Она увидела его почти в том же месте, что и в прошлый раз, возле волошинского дома, – он шел, что-то увлеченно рассказывая красивой молоденькой девчонке с распущенными волосами, которая послушно кивала ему, глядя перед собой широко раскрытыми глазами. На нем были те же рваные джинсы по колено и та же майка, которой она вытиралась, выйдя из моря...
И тогда она еще раз родилась, как та самая боттичелевская Венера на раковине – нет, она не стала травиться таблетками и вскрывать себе вены, это было бы пошло и глупо, она вдруг поняла, что самое главное – это любить не человека, а только любовь, и тогда у горя-злосчастья не останется ни одного шанса испортить тебе твою молодую, еще только начинающуюся жизнь.

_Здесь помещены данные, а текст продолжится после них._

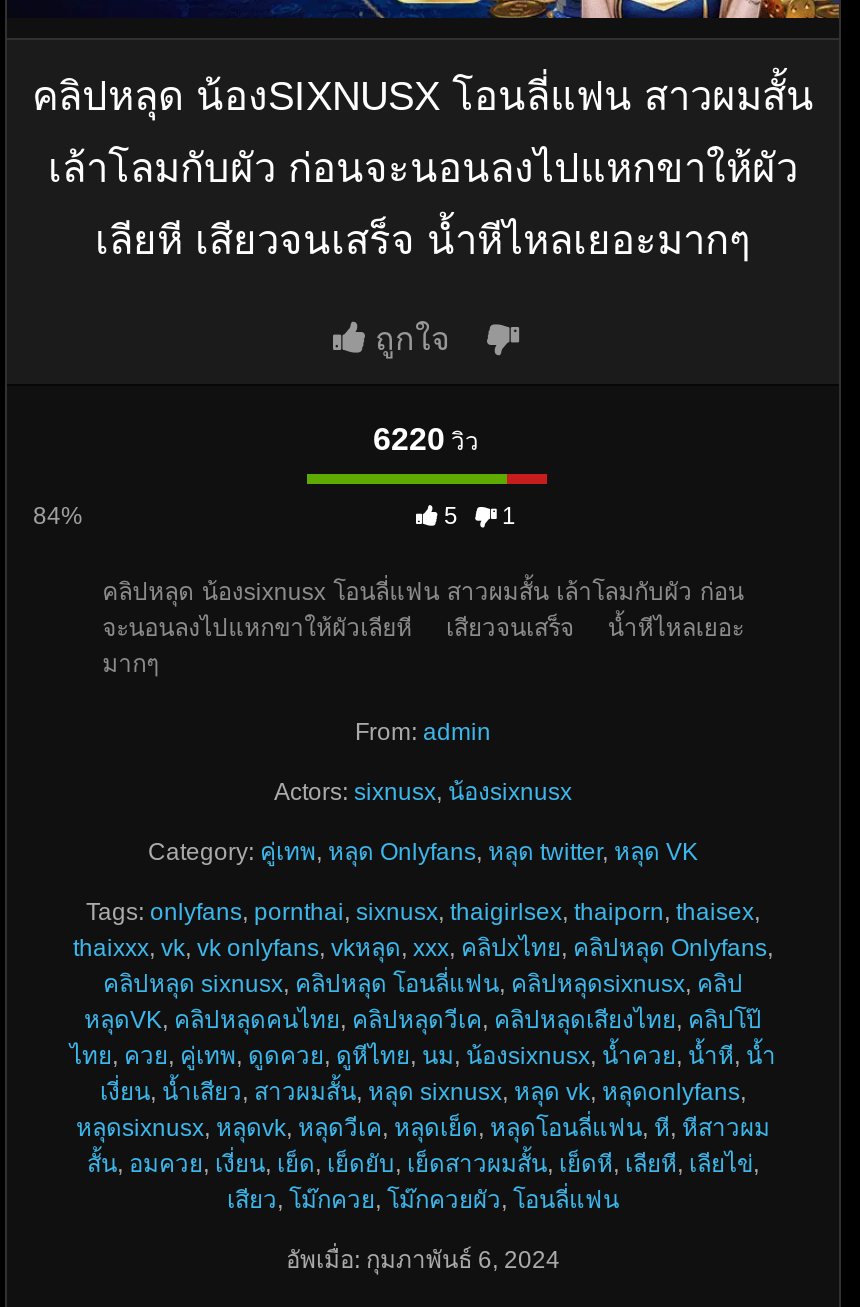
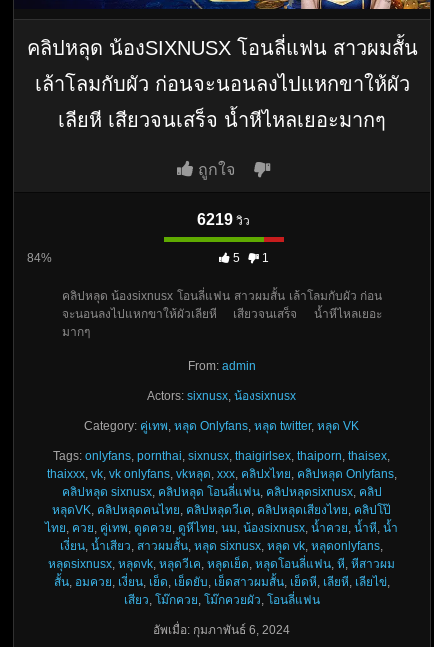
[373,422,479,456] 6220วิว -> [197,211,250,228] 6219วิว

Через неделю она уже была с высоким смуглым юношей из местных, который каждое утро вытаскивал из отсыревшего за ночь ангара свои виндсерфы по 25 рублей за час катания, чтобы вечером кутить с ней на немалую выручку в соседнем ресторане, а потом распинать ее в своей мансарде, пусть не так нежно, скорее даже грубо, но тоже вполне впечатляюще, а еще через неделю юношу сменил один не старый московский драматург из писательского дома творчества, тяжеловатый на подъем, зато с потрясающими видами на совместное будущее, которое, впрочем, пошло совсем другим путем. В этом и есть высшая мудрость жизни – ничего не загадывать вперед, ничего не ждать, а сполна доверяться тому, что есть, здесь и сейчас.